### [Data to examine]
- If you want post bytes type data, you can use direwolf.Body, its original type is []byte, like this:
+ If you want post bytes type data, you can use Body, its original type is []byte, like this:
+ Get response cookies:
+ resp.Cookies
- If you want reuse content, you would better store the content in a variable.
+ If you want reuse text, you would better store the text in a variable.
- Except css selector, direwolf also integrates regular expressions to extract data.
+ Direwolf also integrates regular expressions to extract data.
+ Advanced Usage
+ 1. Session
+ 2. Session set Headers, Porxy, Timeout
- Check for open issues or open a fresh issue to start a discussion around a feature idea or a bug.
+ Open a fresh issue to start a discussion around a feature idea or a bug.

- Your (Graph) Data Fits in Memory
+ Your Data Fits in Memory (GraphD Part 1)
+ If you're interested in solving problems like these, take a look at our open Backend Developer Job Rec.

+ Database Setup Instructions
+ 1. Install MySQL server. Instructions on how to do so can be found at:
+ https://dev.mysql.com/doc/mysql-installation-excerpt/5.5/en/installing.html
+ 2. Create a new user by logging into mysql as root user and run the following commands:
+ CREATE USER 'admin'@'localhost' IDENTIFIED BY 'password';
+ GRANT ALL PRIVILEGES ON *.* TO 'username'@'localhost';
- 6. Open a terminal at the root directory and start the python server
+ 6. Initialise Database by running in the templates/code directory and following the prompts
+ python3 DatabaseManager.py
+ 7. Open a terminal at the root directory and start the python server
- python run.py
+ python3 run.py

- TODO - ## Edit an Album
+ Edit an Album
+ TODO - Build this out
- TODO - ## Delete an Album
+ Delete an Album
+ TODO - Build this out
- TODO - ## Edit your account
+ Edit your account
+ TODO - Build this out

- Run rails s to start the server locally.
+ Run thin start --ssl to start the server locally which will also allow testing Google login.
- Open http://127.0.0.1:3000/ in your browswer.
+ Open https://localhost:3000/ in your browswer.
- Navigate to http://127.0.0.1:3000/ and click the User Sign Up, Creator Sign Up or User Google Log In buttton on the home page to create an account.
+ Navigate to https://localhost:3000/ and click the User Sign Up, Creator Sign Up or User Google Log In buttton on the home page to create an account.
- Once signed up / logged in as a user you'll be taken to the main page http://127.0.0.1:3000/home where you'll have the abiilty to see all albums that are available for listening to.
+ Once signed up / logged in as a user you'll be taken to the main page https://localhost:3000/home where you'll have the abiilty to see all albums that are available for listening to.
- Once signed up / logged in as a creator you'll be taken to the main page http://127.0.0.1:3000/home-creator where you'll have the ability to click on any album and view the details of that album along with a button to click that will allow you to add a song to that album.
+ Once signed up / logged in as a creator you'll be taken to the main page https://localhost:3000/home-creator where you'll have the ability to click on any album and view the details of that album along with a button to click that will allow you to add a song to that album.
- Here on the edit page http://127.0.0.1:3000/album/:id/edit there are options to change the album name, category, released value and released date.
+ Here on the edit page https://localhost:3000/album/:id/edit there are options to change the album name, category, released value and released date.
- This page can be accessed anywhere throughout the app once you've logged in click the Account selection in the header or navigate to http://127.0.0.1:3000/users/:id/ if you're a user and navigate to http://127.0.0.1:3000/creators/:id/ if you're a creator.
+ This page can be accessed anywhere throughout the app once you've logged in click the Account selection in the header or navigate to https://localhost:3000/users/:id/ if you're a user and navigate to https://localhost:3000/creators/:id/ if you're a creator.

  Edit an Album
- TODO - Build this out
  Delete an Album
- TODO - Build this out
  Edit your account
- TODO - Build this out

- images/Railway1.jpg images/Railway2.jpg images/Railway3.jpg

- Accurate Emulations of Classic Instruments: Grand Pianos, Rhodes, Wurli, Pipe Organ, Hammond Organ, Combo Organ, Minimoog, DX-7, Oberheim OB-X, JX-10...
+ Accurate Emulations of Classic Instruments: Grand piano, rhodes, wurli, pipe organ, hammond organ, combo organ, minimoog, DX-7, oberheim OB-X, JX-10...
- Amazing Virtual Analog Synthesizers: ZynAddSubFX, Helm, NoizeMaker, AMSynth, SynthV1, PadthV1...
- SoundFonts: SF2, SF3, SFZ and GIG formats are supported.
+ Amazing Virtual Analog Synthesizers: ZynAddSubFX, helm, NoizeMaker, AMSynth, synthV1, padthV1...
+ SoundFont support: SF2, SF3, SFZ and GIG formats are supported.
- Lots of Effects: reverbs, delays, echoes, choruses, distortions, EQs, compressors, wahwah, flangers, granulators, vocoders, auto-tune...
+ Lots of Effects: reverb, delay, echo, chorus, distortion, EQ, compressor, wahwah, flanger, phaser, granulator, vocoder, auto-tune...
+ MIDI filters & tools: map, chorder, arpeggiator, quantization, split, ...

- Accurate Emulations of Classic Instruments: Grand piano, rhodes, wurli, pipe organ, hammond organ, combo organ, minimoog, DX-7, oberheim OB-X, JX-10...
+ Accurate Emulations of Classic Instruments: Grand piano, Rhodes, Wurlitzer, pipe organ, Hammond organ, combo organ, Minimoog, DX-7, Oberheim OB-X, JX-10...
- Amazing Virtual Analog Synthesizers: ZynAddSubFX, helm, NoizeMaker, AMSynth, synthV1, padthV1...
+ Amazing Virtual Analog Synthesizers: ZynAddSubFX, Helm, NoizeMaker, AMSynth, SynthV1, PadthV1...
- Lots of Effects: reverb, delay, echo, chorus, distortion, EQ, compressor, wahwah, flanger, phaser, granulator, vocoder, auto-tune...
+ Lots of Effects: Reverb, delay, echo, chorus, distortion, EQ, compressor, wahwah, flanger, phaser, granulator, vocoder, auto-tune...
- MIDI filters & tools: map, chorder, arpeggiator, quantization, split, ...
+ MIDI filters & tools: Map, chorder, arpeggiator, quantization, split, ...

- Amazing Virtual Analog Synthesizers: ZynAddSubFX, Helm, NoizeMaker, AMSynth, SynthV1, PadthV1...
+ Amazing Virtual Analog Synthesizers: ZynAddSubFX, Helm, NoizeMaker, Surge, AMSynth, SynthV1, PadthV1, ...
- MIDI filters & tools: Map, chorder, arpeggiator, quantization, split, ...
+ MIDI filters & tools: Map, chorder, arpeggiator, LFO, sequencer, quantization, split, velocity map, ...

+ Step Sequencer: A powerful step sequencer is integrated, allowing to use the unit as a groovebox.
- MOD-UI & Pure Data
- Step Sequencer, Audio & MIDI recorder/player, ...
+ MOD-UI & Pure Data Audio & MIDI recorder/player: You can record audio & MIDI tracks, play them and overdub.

### [Task instructions]
Give again, exactly as written, every line from the first one above through the line that has "- Navigate to" in it.

### [Answer below]
- If you want post bytes type data, you can use direwolf.Body, its original type is []byte, like this:
+ If you want post bytes type data, you can use Body, its original type is []byte, like this:
+ Get response cookies:
+ resp.Cookies
- If you want reuse content, you would better store the content in a variable.
+ If you want reuse text, you would better store the text in a variable.
- Except css selector, direwolf also integrates regular expressions to extract data.
+ Direwolf also integrates regular expressions to extract data.
+ Advanced Usage
+ 1. Session
+ 2. Session set Headers, Porxy, Timeout
- Check for open issues or open a fresh issue to start a discussion around a feature idea or a bug.
+ Open a fresh issue to start a discussion around a feature idea or a bug.

- Your (Graph) Data Fits in Memory
+ Your Data Fits in Memory (GraphD Part 1)
+ If you're interested in solving problems like these, take a look at our open Backend Developer Job Rec.

+ Database Setup Instructions
+ 1. Install MySQL server. Instructions on how to do so can be found at:
+ https://dev.mysql.com/doc/mysql-installation-excerpt/5.5/en/installing.html
+ 2. Create a new user by logging into mysql as root user and run the following commands:
+ CREATE USER 'admin'@'localhost' IDENTIFIED BY 'password';
+ GRANT ALL PRIVILEGES ON *.* TO 'username'@'localhost';
- 6. Open a terminal at the root directory and start the python server
+ 6. Initialise Database by running in the templates/code directory and following the prompts
+ python3 DatabaseManager.py
+ 7. Open a terminal at the root directory and start the python server
- python run.py
+ python3 run.py

- TODO - ## Edit an Album
+ Edit an Album
+ TODO - Build this out
- TODO - ## Delete an Album
+ Delete an Album
+ TODO - Build this out
- TODO - ## Edit your account
+ Edit your account
+ TODO - Build this out

- Run rails s to start the server locally.
+ Run thin start --ssl to start the server locally which will also allow testing Google login.
- Open http://127.0.0.1:3000/ in your browswer.
+ Open https://localhost:3000/ in your browswer.
- Navigate to http://127.0.0.1:3000/ and click the User Sign Up, Creator Sign Up or User Google Log In buttton on the home page to create an account.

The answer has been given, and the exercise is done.